Klaudia Podkalicka była gościem Agaty Łukaszewicz w poniedziałkowym programie #RZECZoPRAWIE. Mówiła m.in. zmianach w badaniach technicznych pojazdów oraz o planowanych zmianach w przepisach dotyczących bezpieczeństwa drogowego.
- Dzisiaj wszedł w życie bardzo ważny, słuszny przepis, który powinien obowiązywać znacznie wcześniej. Otóż kierowca będzie musiał zapłacić za badanie techniczne przed jego wykonaniem na stacji diagnostycznej, a nie - tak jak dotychczas - po badaniu. A usterka zostanie zapisana w CEPiK. Bo dotychczas kierowcy, którzy dowiadywali się, że nie dostaną pieczątki w dowodzie z powodu złego stanu technicznego auta, często nie płacili za badanie tylko jechali do innych stacji, by w końcu, w którejś dostać pieczątkę. Teraz taka "turystyka" się skończy. Inne stacje diagnostyczne będą widziały, że coś z samochodem jest już nie tak - mówiła ekspertka.
Klaudia Podkalicka uważa polskich kierowców za samouków.
- Uczą się, żeby zdać egzamin, a niekoniecznie, żeby dobrze jeździć. Gdy już zdadzą i dostaną upragnione prawo jazdy, to wsiadają w inne auta niż te służące do szkolenia np. SUVy, auta z inną skrzynią biegów. I wtedy zaczynają wpajać sobie swoje nawyki, których nabywają metodą prób i błędów. Tych złych nawyków jest coraz więcej. Nie jest do końca winą kierowców, że akurat w naszym kraju nie radzimy sobie zbyt dobrze na drogach. Wystarczy spojrzeć na statystyki: wraz z Rumunią jesteśmy w Europie na samym końcu jeśli chodzi o wypadki, brawurę, nieprzestrzeganie przepisów. Więc nie jesteśmy dobrymi kierowcami.

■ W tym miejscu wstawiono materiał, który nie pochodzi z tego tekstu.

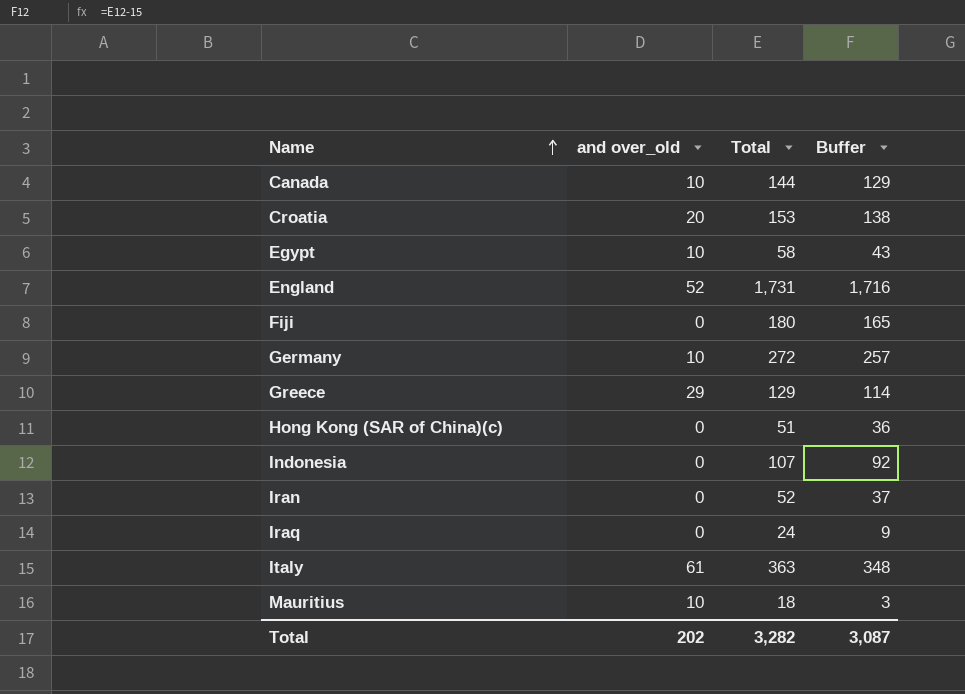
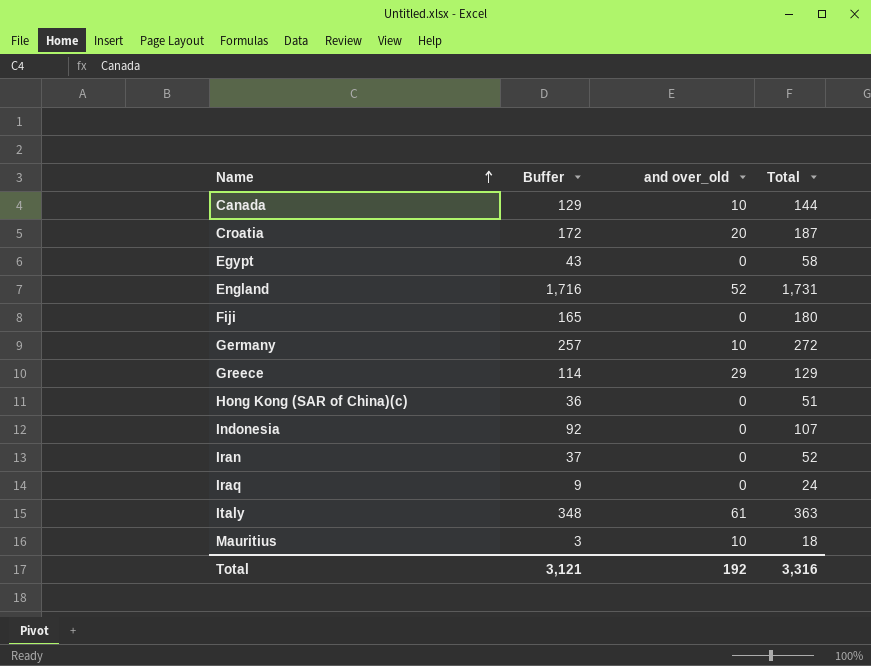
column Buffer | position: 4 -> 2
Croatia | Buffer: 138 -> 172
Croatia | Total: 153 -> 187
Egypt | and over_old: 10 -> 0
Total | Buffer: 3,087 -> 3,121
Total | and over_old: 202 -> 192
Total | Total: 3,282 -> 3,316

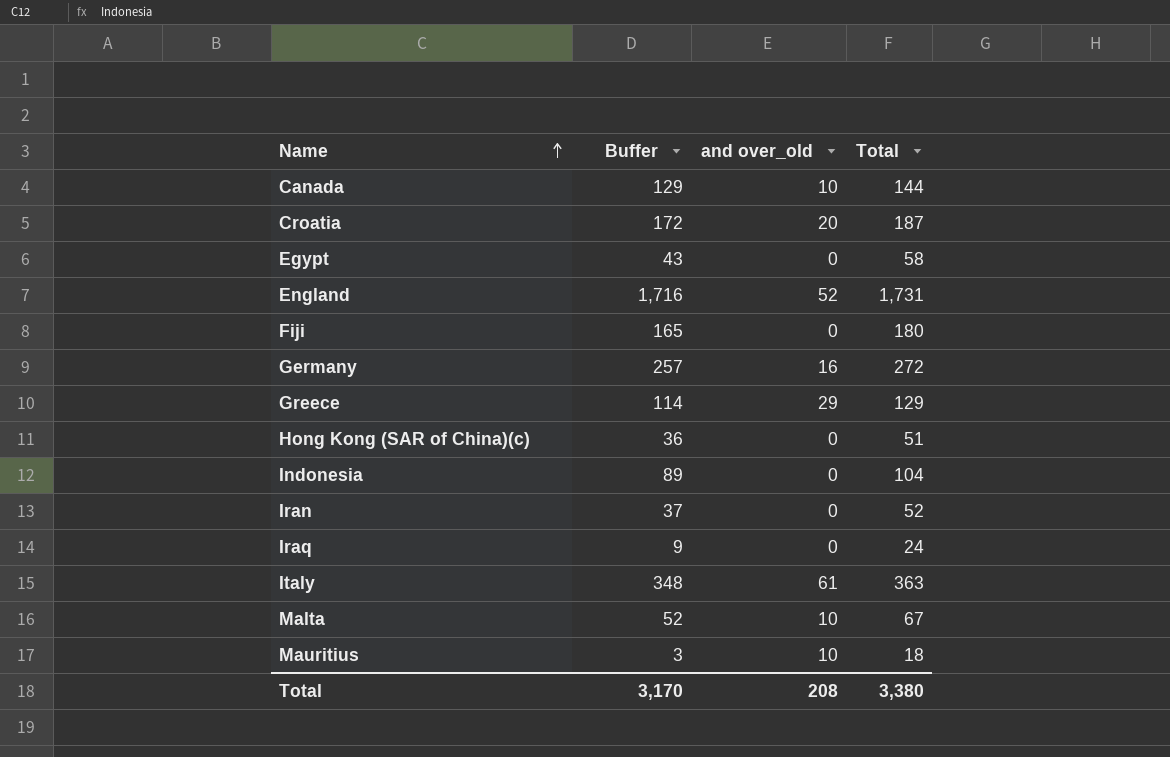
Germany | and over_old: 10 -> 16
Indonesia | Buffer: 92 -> 89
Indonesia | Total: 107 -> 104
row Malta: none -> 52 | 10 | 67
Total | Buffer: 3,121 -> 3,170
Total | and over_old: 192 -> 208
Total | Total: 3,316 -> 3,380

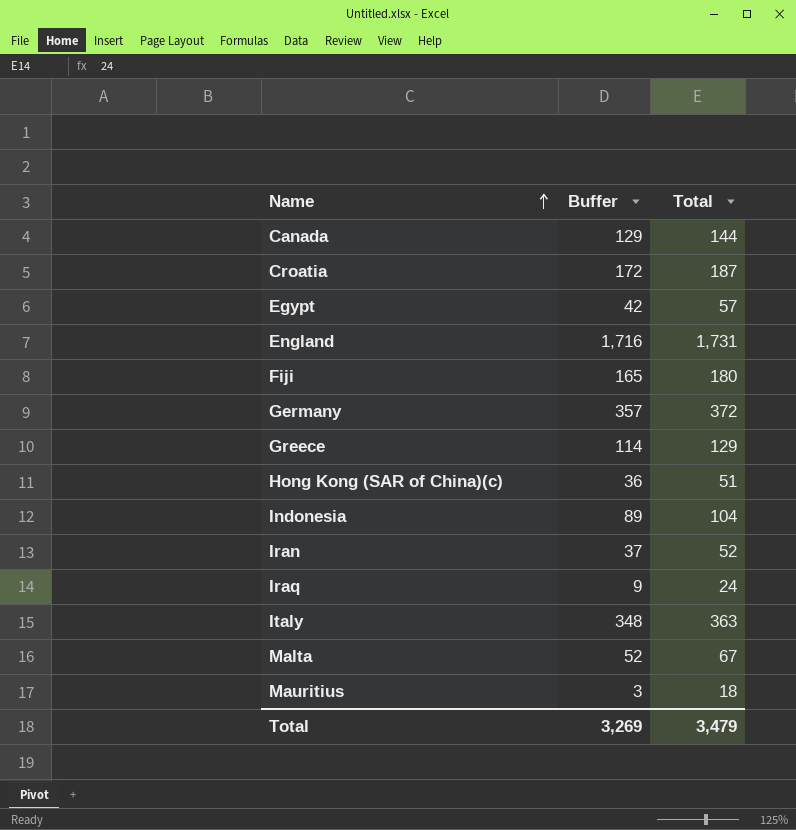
column and over_old | position: 3 -> none
Egypt | Buffer: 43 -> 42
Egypt | Total: 58 -> 57
Germany | Buffer: 257 -> 357
Germany | Total: 272 -> 372
Total | Buffer: 3,170 -> 3,269
Total | Total: 3,380 -> 3,479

- Niektórym się wydaje, że prowadzenie samochodu jest proste i rozmowa o tym jest kompletnie niepotrzebna. Gdyby tak było, to nie byłoby tylu wypadków. Kierowcy nie mają wyobraźni, nie przewidują skutków swoich zachowań. Stąd rozmowy przez komórkę w trakcie jazdy, jazda pod prąd na autostradzie, nieprzestrzeganie znaków drogowych.